Rambus designs chips and IP that advance data center connectivity and solve the bottleneck between memory and processing. The company introduced PCIe 7.0 switch IP for scalable AI infrastructure in early May and won the "Semiconductor Product of the Year" designation. In a shortage environment, the company that controls data movement between memory and processor has leverage.
Monolithic Power Systems has surged over 70% in 2026 because AI infrastructure requires power management at every layer of the stack. The company projects 50%+ growth in its enterprise data segment. Power is the new constraint: as AI racks consume megawatts, the companies that deliver regulated voltage at the chip level are capturing the margin.

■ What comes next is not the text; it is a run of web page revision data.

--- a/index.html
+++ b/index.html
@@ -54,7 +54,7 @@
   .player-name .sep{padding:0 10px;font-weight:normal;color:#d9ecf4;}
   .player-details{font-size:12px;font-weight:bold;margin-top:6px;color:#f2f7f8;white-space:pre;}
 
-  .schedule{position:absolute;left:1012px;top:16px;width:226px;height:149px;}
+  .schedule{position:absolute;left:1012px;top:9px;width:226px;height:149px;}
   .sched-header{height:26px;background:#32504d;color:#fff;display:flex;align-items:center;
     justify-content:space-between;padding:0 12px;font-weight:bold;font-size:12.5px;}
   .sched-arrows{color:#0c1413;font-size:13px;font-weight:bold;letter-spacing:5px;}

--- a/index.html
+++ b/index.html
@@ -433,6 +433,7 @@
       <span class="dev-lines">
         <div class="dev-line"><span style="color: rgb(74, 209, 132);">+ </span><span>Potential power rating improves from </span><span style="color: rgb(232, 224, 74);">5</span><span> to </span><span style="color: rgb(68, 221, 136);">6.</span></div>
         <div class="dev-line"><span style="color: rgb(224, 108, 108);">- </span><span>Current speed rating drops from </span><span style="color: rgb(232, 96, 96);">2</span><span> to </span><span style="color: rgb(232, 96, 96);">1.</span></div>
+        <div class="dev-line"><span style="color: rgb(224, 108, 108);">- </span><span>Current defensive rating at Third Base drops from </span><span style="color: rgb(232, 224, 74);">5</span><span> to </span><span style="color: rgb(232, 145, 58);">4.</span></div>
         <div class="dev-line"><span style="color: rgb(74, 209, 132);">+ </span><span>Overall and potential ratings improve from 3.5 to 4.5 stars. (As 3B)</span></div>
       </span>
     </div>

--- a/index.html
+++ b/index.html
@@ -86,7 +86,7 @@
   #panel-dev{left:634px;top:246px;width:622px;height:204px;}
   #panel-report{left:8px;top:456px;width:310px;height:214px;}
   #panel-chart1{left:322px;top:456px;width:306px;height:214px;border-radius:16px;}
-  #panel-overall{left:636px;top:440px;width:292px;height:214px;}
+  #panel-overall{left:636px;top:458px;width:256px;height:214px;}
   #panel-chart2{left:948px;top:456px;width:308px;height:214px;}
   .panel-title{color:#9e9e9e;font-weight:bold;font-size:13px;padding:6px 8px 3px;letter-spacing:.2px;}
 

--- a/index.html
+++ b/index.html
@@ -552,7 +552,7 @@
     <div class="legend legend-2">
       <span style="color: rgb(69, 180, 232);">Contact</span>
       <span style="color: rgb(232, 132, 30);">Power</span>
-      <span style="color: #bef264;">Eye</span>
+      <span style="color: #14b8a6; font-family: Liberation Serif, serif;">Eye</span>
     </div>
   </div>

Zscaler sits at the cybersecurity layer of cloud infrastructure. As hyperscalers build AI data centers and migrate workloads, security architecture is mandatory infrastructure, not an optional add-on. The company's inclusion alongside memory and power names reflects how the AI buildout has become a chain of sequential constraints, each requiring specialized suppliers.
Why the market is not pricing in geopolitical risk.

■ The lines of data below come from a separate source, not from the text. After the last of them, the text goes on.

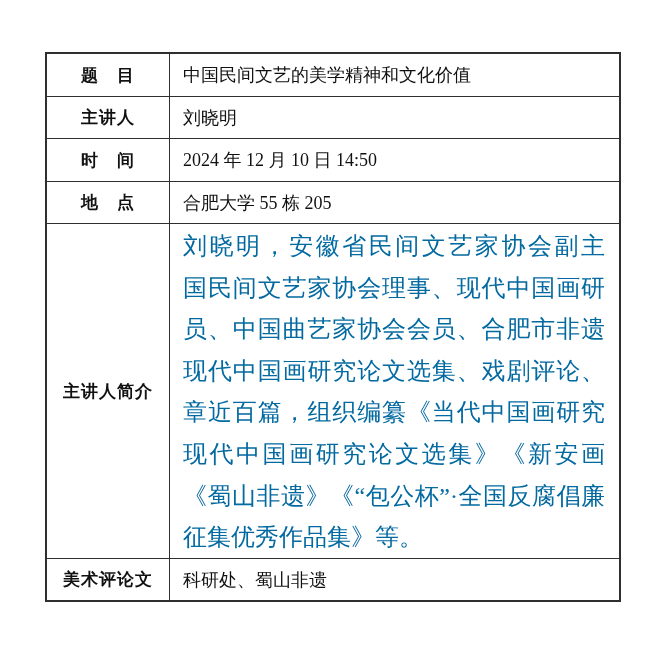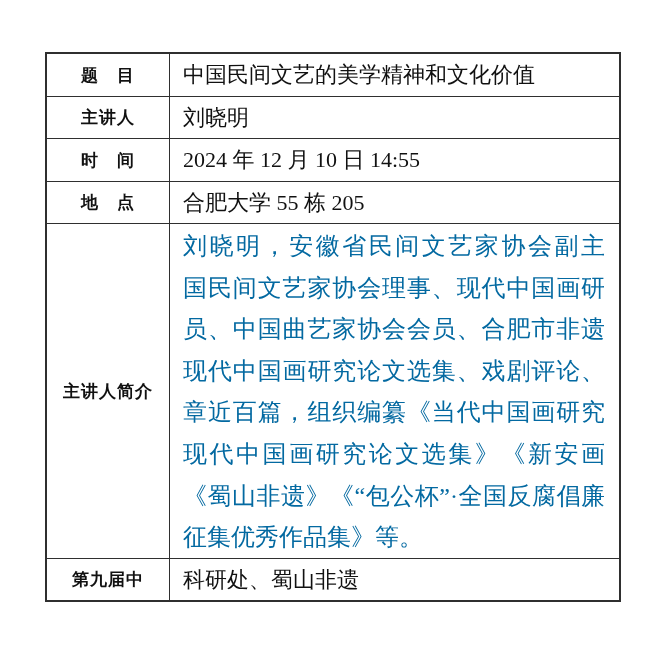--- a/index.html
+++ b/index.html
@@ -49,7 +49,7 @@
     align-items: center;
     padding-left: 13px;
     padding-right: 24px;
-    font-size: 22px;
+    font-size: 18px;
     color: #111111;
     white-space: nowrap;
   }

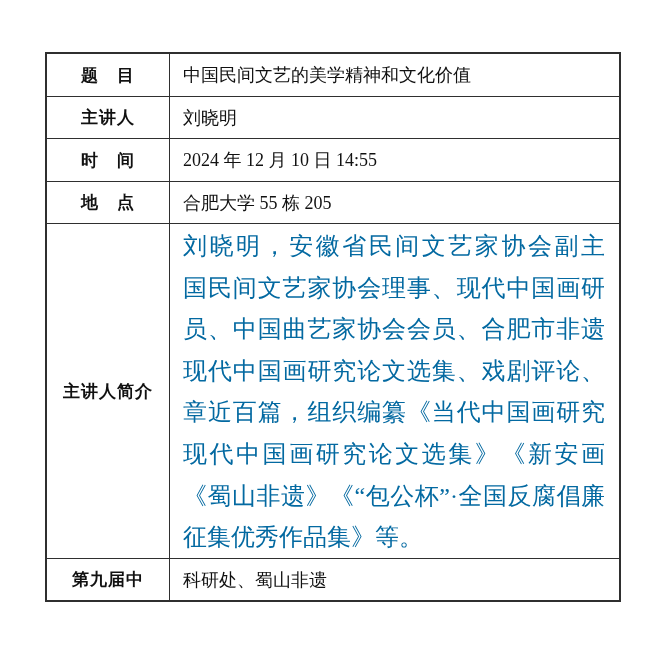--- a/index.html
+++ b/index.html
@@ -86,7 +86,7 @@
     <div class="cell value-cell">刘晓明</div>
 
     <div class="cell label-cell">时　间</div>
-    <div class="cell value-cell">2024 年 12 月 10 日 14:55</div>
+    <div class="cell value-cell">2024 年 12 月 10 日 14:50</div>
 
     <div class="cell label-cell">地　点</div>
     <div class="cell value-cell">合肥大学 55 栋 205</div>

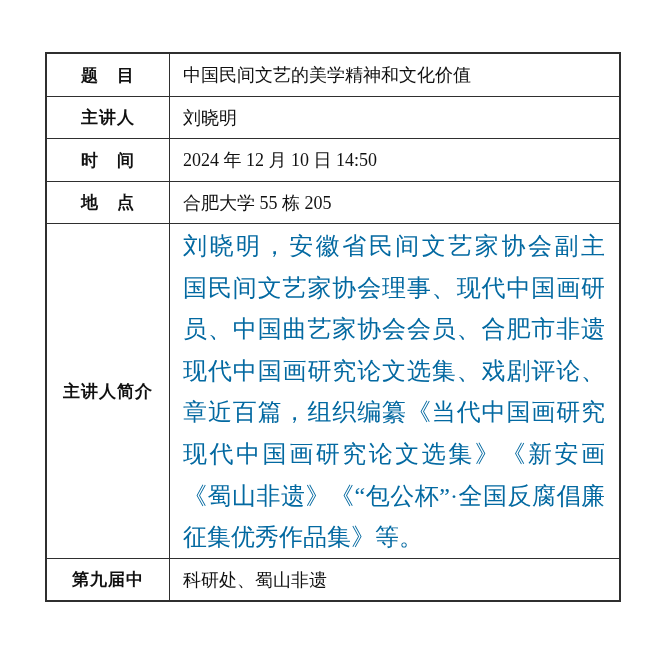--- a/index.html
+++ b/index.html
@@ -103,7 +103,7 @@
       <div class="bio-line plain">征集优秀作品集》等。</div>
     </div>
 
-    <div class="cell label-cell last-row">第九届中</div>
+    <div class="cell label-cell last-row">美术评论文</div>
     <div class="cell value-cell last-row">科研处、蜀山非遗</div>
 
   </div>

The Iran situation is real. The ceasefire is fragile. Trump said the Iran ceasefire is on 'life support' and has cycled through threats to strike power plants, blockade the Strait of Hormuz, and negotiate deals that are described as "largely" reached but not finalized. Oil markets move on these headlines. Defense stocks move.

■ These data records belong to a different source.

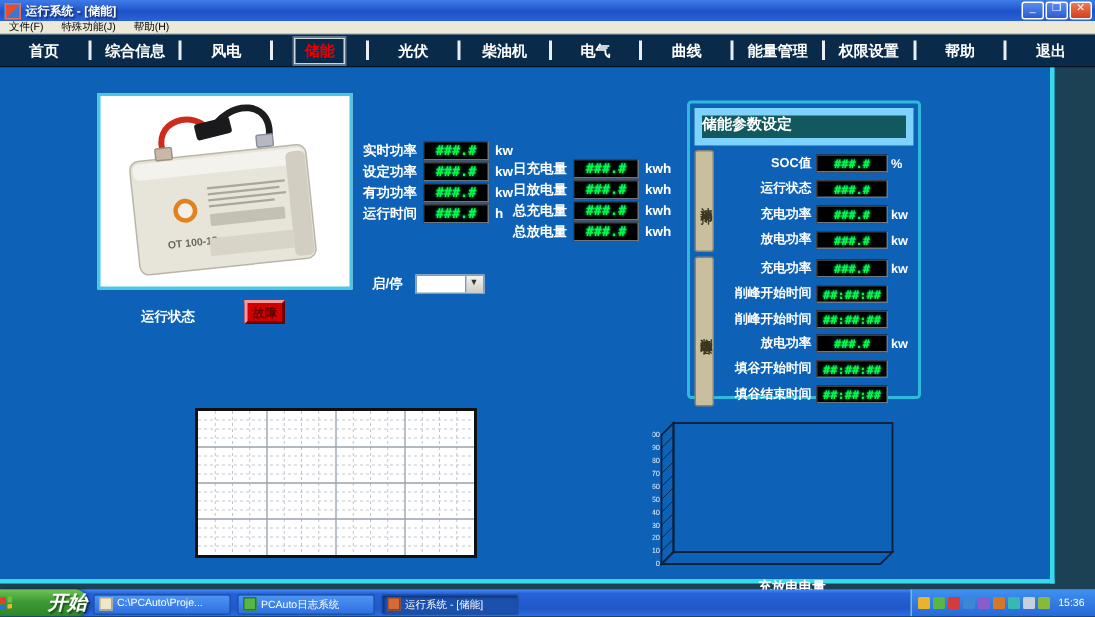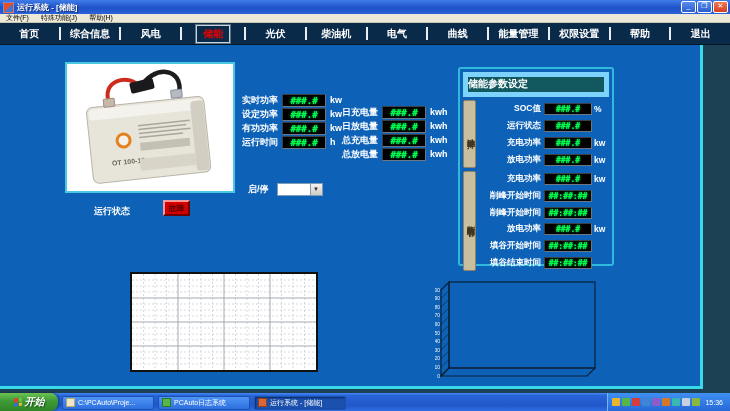--- a/index.html
+++ b/index.html
@@ -382,6 +382,7 @@
           </g>
         </svg>
       </div>
+      <div class="chart-right-title">充放电电量</div>
 
     </div>
   </div>

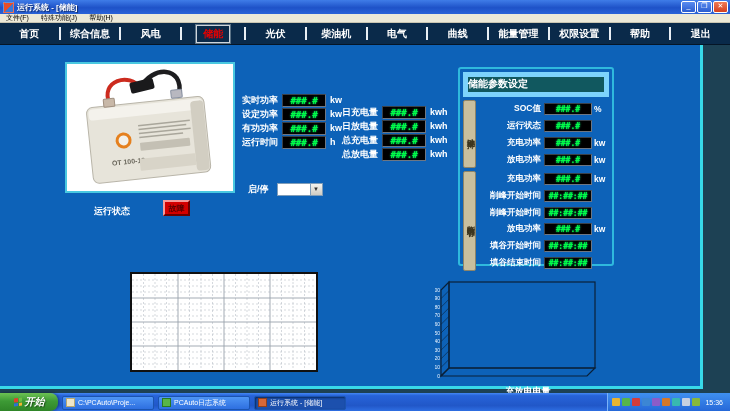--- a/index.html
+++ b/index.html
@@ -96,8 +96,8 @@
     display:flex;align-items:center;}
   .start-btn{height:18px;width:58px;border-radius:0 8px 8px 0;
     background:linear-gradient(180deg,#6cc253 0%,#3d9a35 45%,#2f8528 100%);
-    display:flex;align-items:center;justify-content:center;gap:3px;
-    color:#fff;font-size:10px;font-weight:bold;font-style:italic;
+    display:flex;align-items:center;justify-content:space-between;gap:3px;
+    color:#fff;font-size:13px;font-weight:bold;font-style:italic;
     text-shadow:1px 1px 1px #0007;box-shadow:1px 0 3px #0006;}
   .xp-flag{width:8px;height:8px;display:grid;grid-template-columns:1fr 1fr;grid-template-rows:1fr 1fr;gap:1px;transform:skewY(-6deg);}
   .xp-flag i{display:block;}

But semiconductor supply chains have a different structure. Allianz noted in March 2026 that AI-related orders benefit from priority access within semiconductor supply chains. The four largest hyperscalers have spent $1.3 trillion on capital spending and R&D since Q4 2022, much of it directed at generative AI infrastructure. Those companies are locked into multi-year supply contracts with memory and equipment manufacturers. The supply constraint is so severe that manufacturers are already turning away non-AI customers to fulfill AI orders.
In this environment, a temporary disruption - shipping delays through Hormuz, short-term logistics friction - does not change the structural math. The constraint is capacity, not logistics. The bottleneck is wafer lines and packaging capacity, not oil prices. Until a geopolitical event directly targets semiconductor manufacturing capacity in Asia, the supply chain is insulated by design.
The sustainability question.
This is where the narrative requires a boundary. The supply-driven pricing power that is currently protecting these stocks from macro noise is not permanent. It lasts only as long as the constraint holds. The variables that change the equation are:
- Whether memory manufacturers use the ASP recovery to rebuild standard DRAM capacity at scale, which would eventually flood the market and compress pricing.
- Whether hyperscaler capex slows, reducing the demand that justifies capacity allocation to HBM over standard products.
- Whether advanced packaging capacity (CoWoS, EMIB) expands fast enough to remove the current bottleneck at the assembly layer.
Each of these would shift the constraint, change who holds pricing power, and re-expose the supply chain to macro risk.
Investor Takeaway
The key issue is not whether the Iran ceasefire holds or whether geopolitical headlines intensify. The more important question is whether memory manufacturers maintain the supply discipline that is currently supporting pricing power. If Samsung, SK Hynix, and Micron resist the temptation to convert today's ASP recovery into tomorrow's oversupply, the current trajectory holds. If they respond like they did in 2021 - bidding for volume with capex that outpaces demand - the pricing power evaporates, and the market's dismissal of macro risk will prove premature. Watch memory capex-to-revenue ratios over the next two earnings cycles. That is the leading indicator.